Llegado el momento en que caes en la cuenta de que la vida, en ocasiones, resulta más parecida de lo que desearías a esos libros de Elige tu propia aventura que leíste de pequeño en los que una mala elección te llevaba a acabar tus días en las garras de un grifo (así se llama el ser mitológico mitad águila mitad, mitad león), no está de más darse una vuelta por Madrid y saber qué tal les va a los que deciden dedicarse a lo que realmente les apasiona.
A los músicos del documental Los zapatos no vuelan (Francisco Gené Cort, 2016) te los puedes encontrar cualquier noche sobre el escenario de la sala El Sol o de la Burly, lo mismo alguno de ellos estaba tomando una cerveza en la mesa de al lado la última vez que te sentaste en una terraza de Malasaña. En menor a mayor medida, a Sex Museum, a Garaje Jack, a Crudo Pimento, a L.A., a Los DelTonos, a Alfa, a Le Punk y a Viaje a 800 se les pueden aplicar, con mucha precaución, alguna de estas etiquetas: underground, independiente, de culto. En definitiva, conjuntos apreciados por la crítica especializada y por un número no del todo elevado de incondicionales que se identifica plenamente con lo que representan pero cuyos integrantes tienen que descargar el equipo de sonido de una furgoneta y miden sus ingresos derivados de la música en meses de alquiler.

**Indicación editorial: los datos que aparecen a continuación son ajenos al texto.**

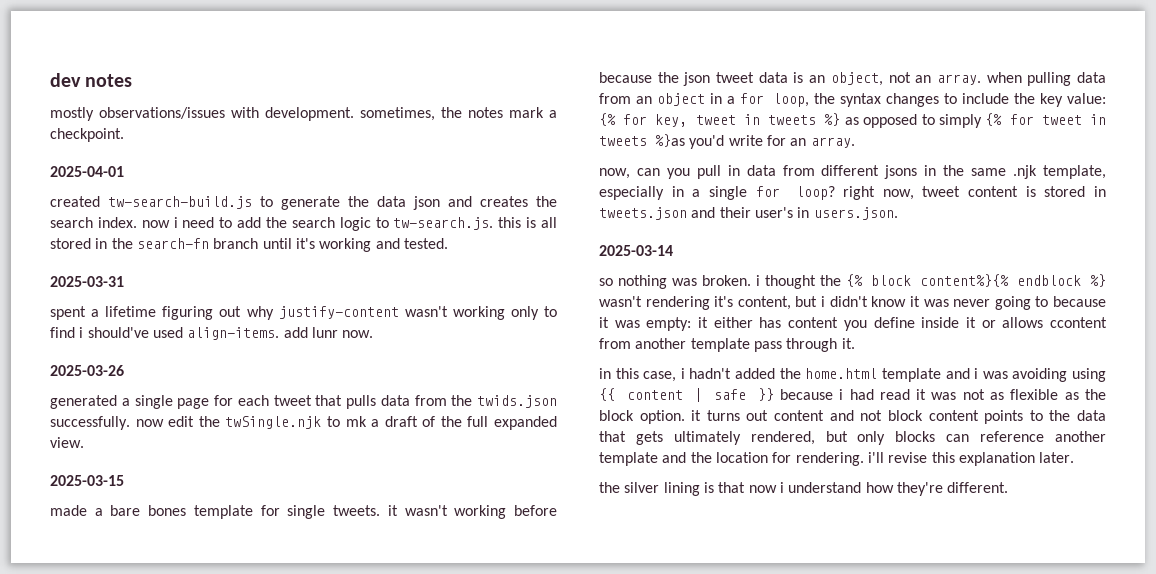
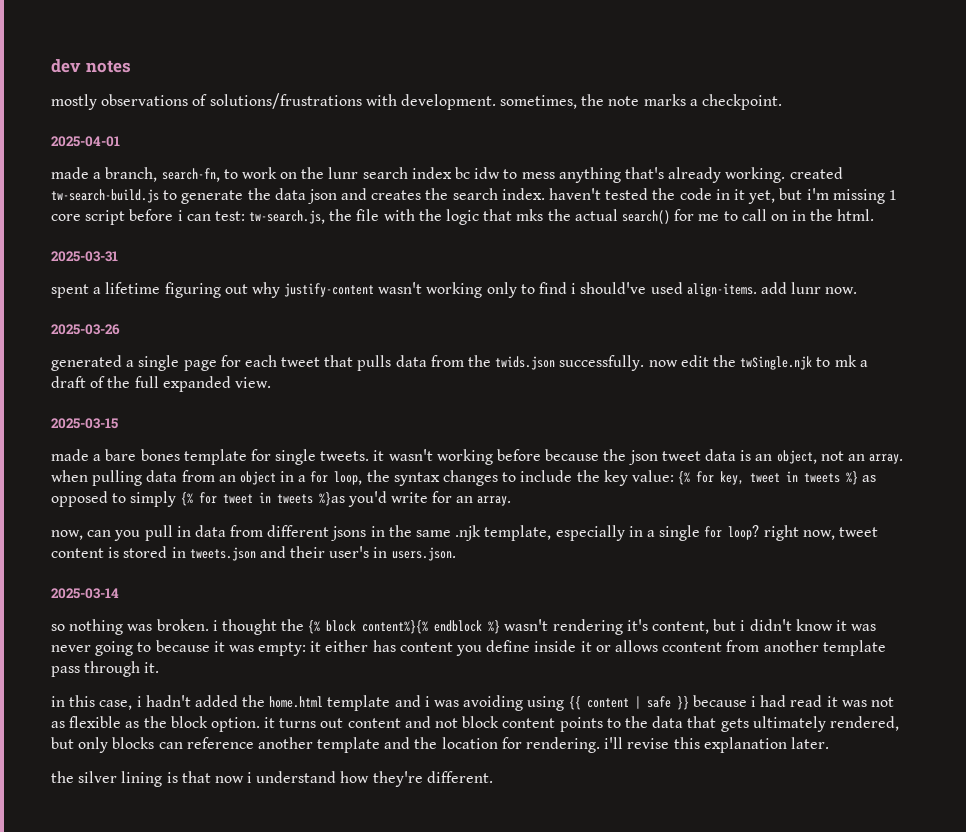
- mostly observations/issues with development. sometimes, the notes mark a checkpoint.
+ mostly observations of solutions/frustrations with development. sometimes, the note marks a checkpoint.
- created tw-search-build.js to generate the data json and creates the search index. now i need to add the search logic to tw-search.js. this is all stored in the search-fn branch until it's working and tested.
+ made a branch, search-fn, to work on the lunr search index bc idw to mess anything that's already working. created tw-search-build.js to generate the data json and creates the search index. haven't tested the code in it yet, but i'm missing 1 core script before i can test: tw-search.js, the file with the logic that mks the actual search() for me to call on in the html.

Entre los testimonios de Los zapatos no vuelan se intercalan fragmentos de actuaciones en directo, extractos de artículos de prensa y alguna que otra entrevista de años atrás. Sin grandes alardes, Gené consigue que el espectador se haga una idea de qué música hacen estos grupos, por qué la hacen y para quién la hacen; es un universo que presenta cierta similitudes con el de las estrellas del rock (procesos creativos complicados, giras, hoteles, rupturas), en el que los lunes equivalen a la vuelta a la cotidianeidad (se habla de curro, de críos, de paro) y al que todos los entrevistados se enorgullecen, y mucho, de pertenecer (“nos va la vida en ello”).
Las entrevistas se fragmentan para organizarse de una manera que permita al director tratar los temas que le interesan con cierto orden. Aunque en los créditos de inicio nos aseguren que la película va de músicos y no de música (da la sensación de que la intención primera, de tener alguna, de Gené es mostrarnos la cara B de la industria musical, la vida y las inquietudes de estos músicos, digamos, de clase media), resultan de especial interés las cuestiones que se plantean: ¿hay algo más allá de transmitir y contar historias? ¿Tiene sentido el ansia de huir de lo cotidiano? ¿No es este cultivo de vanidades una forma de desfogarse y de escapar de la ansiedad y de la depresión? ¿A qué estarían dispuestos con tal de llegar al gran público? ¿Qué sentido tiene dedicarse a la música ahora que, en cierta manera, está bien visto robar arte y que la calidad de las grabaciones se degrada? En ochenta minutos de metraje hay espacio para reflexionar sobre el éxito, la fama, el poder y el dinero, para resaltar la importancia de dedicarnos con vehemencia a lo que nos fascina y, por supuesto, de contar con un manager bien relacionado.
Garaje Jack se despidió de los escenarios cantando Sabor a sal; a veces, eso es todo lo que nos queda. Es posible que alguno de los músicos entrevistados logre el ascenso a primera división (L.A. comparte cartel con Neil Young, The Prodigy y The Who en el próximo MadCool Festival), pero, acaben o no triunfando, todos coinciden cuando se les pregunta acerca de lo que se siente allí arriba. Quizá convertirse en la banda sonora de alguien ya sea un éxito: después de todo, me encantaban aquellos libros de Elige tu propia aventura, por mucho que supiese que un grifo acechaba hambriento.